Uprooting your roots is tough. Have you ever weeded a garden and come across a weed whose roots are so deep that you have to brace yourself and give the weed a second muscle-filled pull to free the tangle of roots?I’ve never tried to uproot a huge oak tree or anything 31 years old…but essentially, that’s what I’m doing right now. With the exception of one year in Ireland and one year in Chicagoland, I’ve lived in SB my entire life. Those roots run deep. So while uprooting, I find myself occasionally numb. Sometimes I’m fine. Sometimes I’m excited. Sometimes I have slight panic attacks when I realize what I'm doing and that, in two weeks, I'll no longer own that piece of real estate.
It’s just bizarre.
Jack and I spent the entire weekend packing in preparation for the big move. While packing, we found some weird things from our seven years in this house (or even weirder items from the nine years of our marriage. One, Jack was packing up the cedar chest. I’ll admit that I have a robust cedar chest, saving a lot of things that have even a remote semblance of sentimentality. Yet while wading through the greeting cards, graduation tassels, and pictures we made for our mommies, he found two sticks. Like, from trees out back. We could not (for the life of us) remember what the sticks were supposed to represent. The tornado that whipped through my parents’ back yard in 2003, devastating seven full-grown trees, and somehow sparing the brand-new pool? Were they from our first campfire at our house? Were they relegated to the cedar chest after the fireplace rejected them? Whatever the case, we couldn’t remember the story and relegated them to our current fire pit!

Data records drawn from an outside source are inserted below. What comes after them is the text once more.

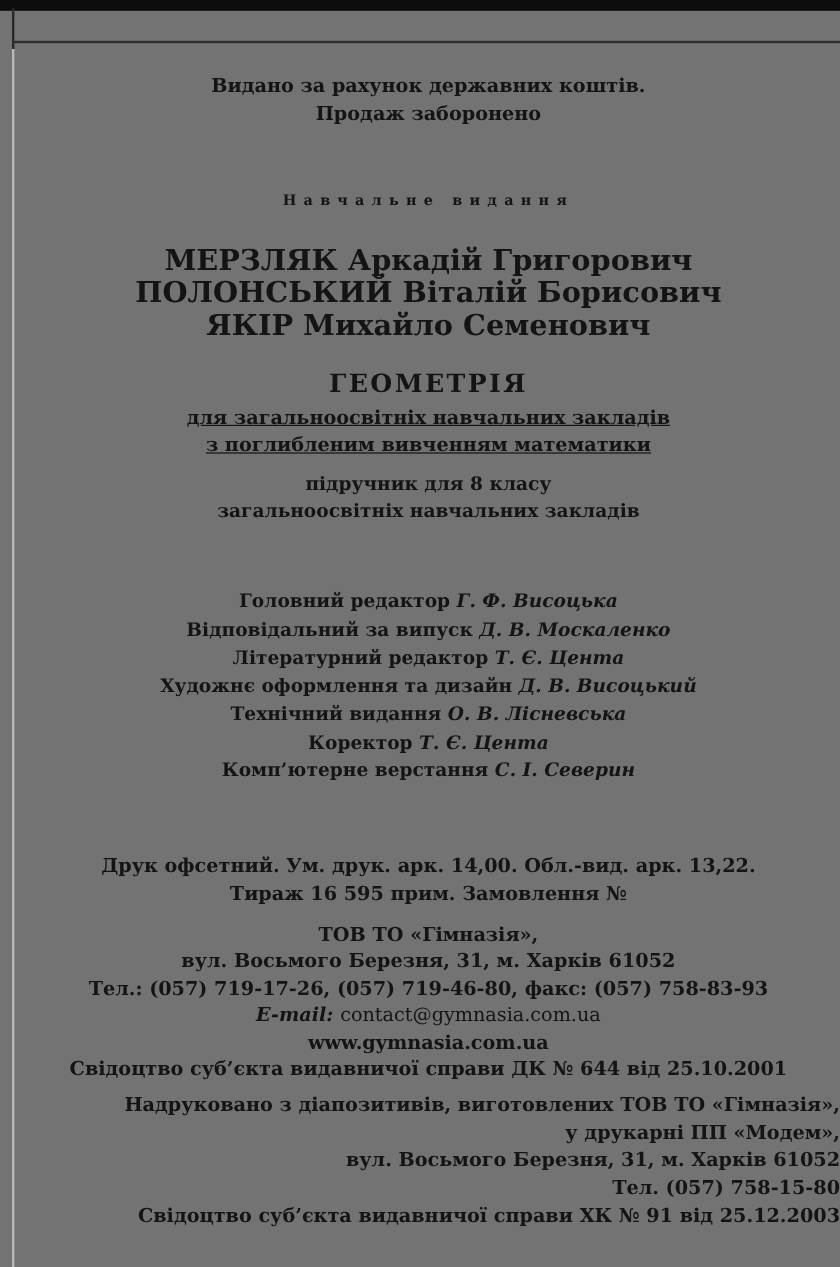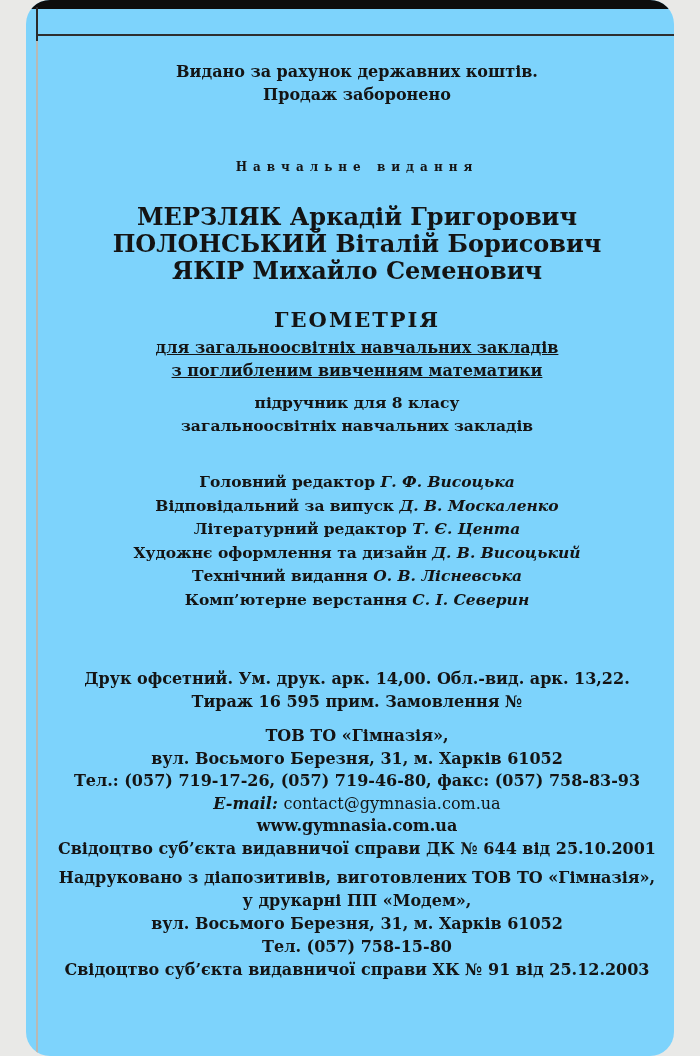--- a/index.html
+++ b/index.html
@@ -5,15 +5,14 @@
   html, body { margin: 0; padding: 0; background: #e9e9e7; }
   .page {
     position: relative;
-    width: 648px;
+    width: 700px;
     height: 1056px;
     margin: 0 auto;
-    background: #7dd3fc;
+    background: #737373;
     overflow: hidden;
     font-family: "DejaVu Serif", "Liberation Serif", serif;
     color: #141414;
     font-weight: bold;
-    border-radius: 24px;
   }
   
   .scan-top-bar {

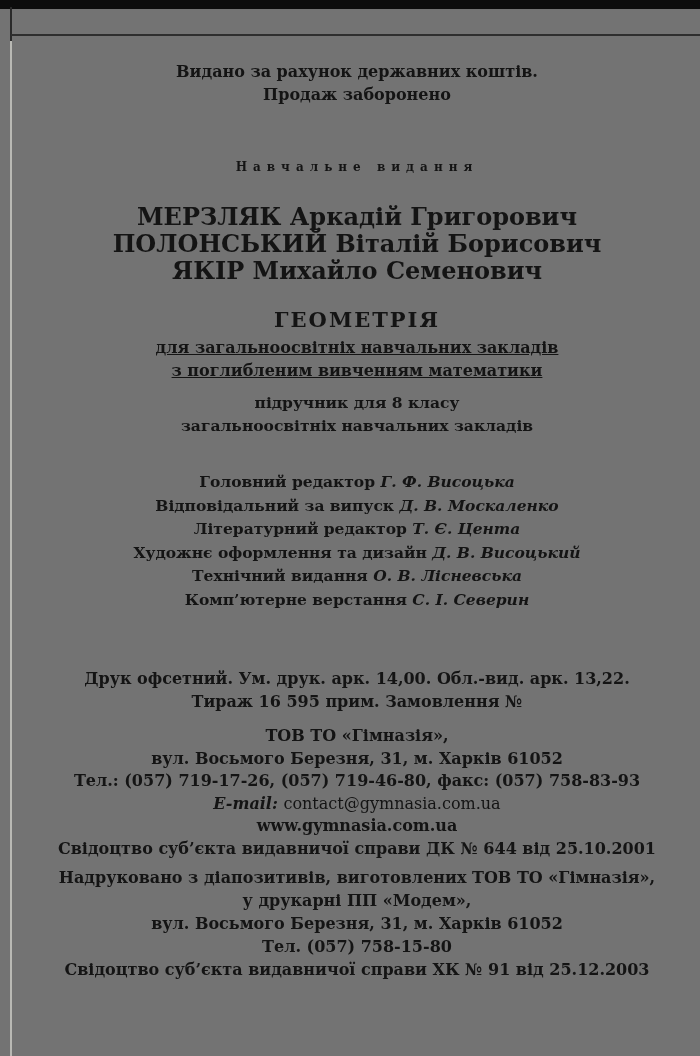--- a/index.html
+++ b/index.html
@@ -39,7 +39,7 @@
   .book-title { margin-top: 22px; font-size: 21px; line-height: 28px; letter-spacing: 2px; text-align: center; }
   .title-sub { margin-top: 2px; font-size: 16px; line-height: 23px; text-decoration: underline; }
   .edition-note { margin-top: 9px; font-size: 15.5px; line-height: 23px; }
-  .staff { margin-top: 33px; font-size: 15.5px; line-height: 23.5px; }
+  .staff { margin-top: 52px; font-size: 15.5px; line-height: 23.5px; }
   .print-specs { margin-top: 56px; font-size: 16px; line-height: 23px; }
   .publisher { margin-top: 12px; font-size: 16px; line-height: 22.5px; }
   .printer { margin-top: 6px; font-size: 16px; line-height: 23px; }

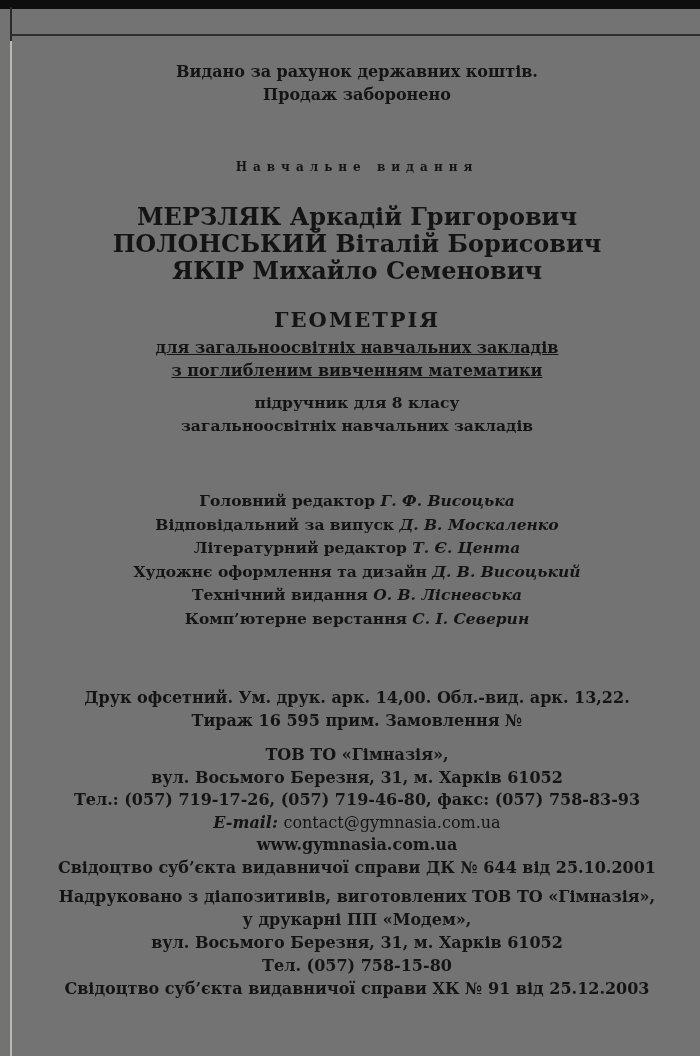--- a/index.html
+++ b/index.html
@@ -87,6 +87,7 @@
       <div class="staff-line"><span>Літературний редактор</span> <span class="it">Т. Є. Цента</span></div>
       <div class="staff-line"><span>Художнє оформлення та дизайн</span> <span class="it">Д. В. Висоцький</span></div>
       <div class="staff-line"><span>Технічний видання</span> <span class="it">О. В. Лісневська</span></div>
+      <div class="staff-line"><span>Коректор</span> <span class="it">Т. Є. Цента</span></div>
       <div class="staff-line"><span>Комп’ютерне верстання</span> <span class="it">С. І. Северин</span></div>
     </div>
 

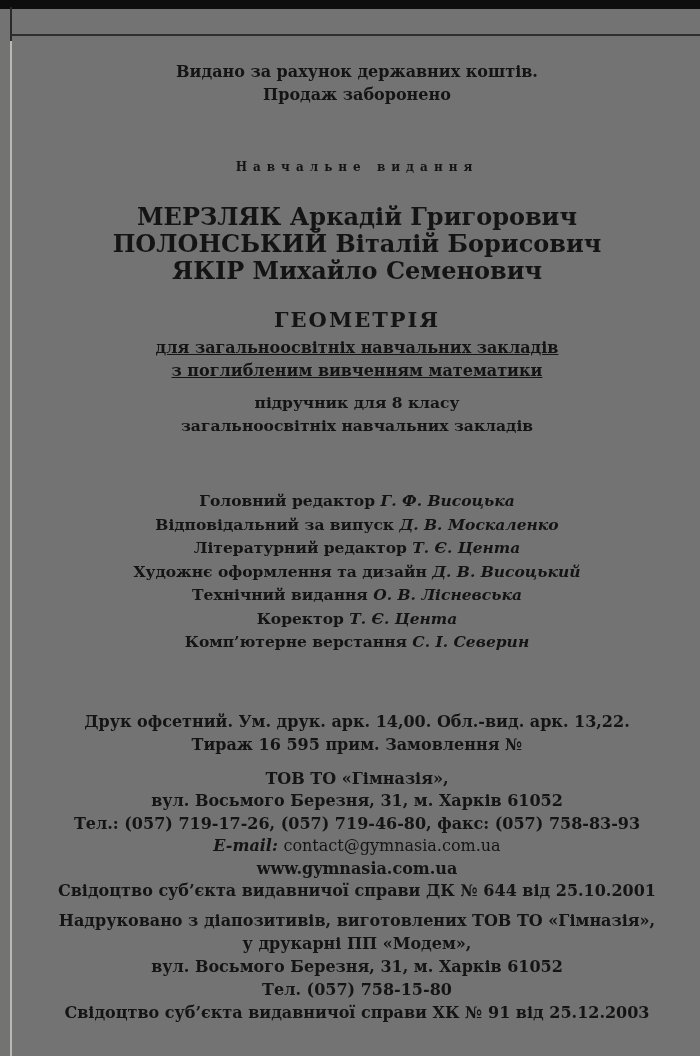--- a/index.html
+++ b/index.html
@@ -42,7 +42,7 @@
   .staff { margin-top: 52px; font-size: 15.5px; line-height: 23.5px; }
   .print-specs { margin-top: 56px; font-size: 16px; line-height: 23px; }
   .publisher { margin-top: 12px; font-size: 16px; line-height: 22.5px; }
-  .printer { margin-top: 6px; font-size: 16px; line-height: 23px; }
+  .printer { margin-top: 6px; font-size: 16px; line-height: 23px; text-align: right; }
   .it { font-style: italic; }
   .rw { font-weight: normal; }
 </style>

The other weird thing we kept finding was thermometers. We have no less than seven thermometers. Why would two adults (without children) have that many thermometers? And why were these things multiplying like bunnies? I distinctly remember having Jack buy a thermometer when I had my first illness of our married lives (a wicked, wicked flu thing in 2001) and cannot remember buying a thermometer ever since?
Packing has been a purging, yet nostalgic experience. Boxing up the photographs and photo albums took a couple hours because I had to flip through all the photos (what was with my hair in the late 90’s? Hadn’t I received the memo that poofy bangs were NOT in?). The most nostalgic part of the day was the wedding dress experience. Shoved in the furthest-most recesses of the coat closet was my wedding dress. I hadn’t pulled it out since, well, the day after my wedding. I had studiously put it back in its plastic bag, packaged up my veil and wrap, and stowed it until it went to the cleaners to be professionally preserved. That was nine years ago.
Anxious to see if my obscene stress has taken its toll on my body, I slipped into the dress. To my great relief, it fit the same as on my wedding day. Jack stood there like the kid he was when we got married and I posed for a few obligatory pictures in my dress (with dirty hair, I might add!). After ten minutes, I happily stepped back out of the dress….I had forgotten that the heap of satin weighs nearly 40 pounds! What a fun experience, though, to slip into that dress for the first time in nine years. And after that ten minutes as the blushing (but a little more experienced!) bride, I zipped the dress and veil back up into its bag. Jack promised me he will have the dress professionally preserved…I wonder if that will take another nine years?!?
As I drove back to Chicagoland this evening, with a car full of boxes, I realized that I'm living the song lyrics from the newest Lifehouse song...I'm "halfway gone."
I have no words for the fact that you can still fit in your wedding dress from 9 years ago! Well, I have words but they aren't kind ones ;)
ReplyDeleteMy prayers to you and Jack and everything!!!
Yikes! I must have some sort of Blackberry disease that sent my comments in triplicate :) Actually, I kept getting an error message so I would rewrite my lovely comment and so that's why it showed up 3 times - sorry!!!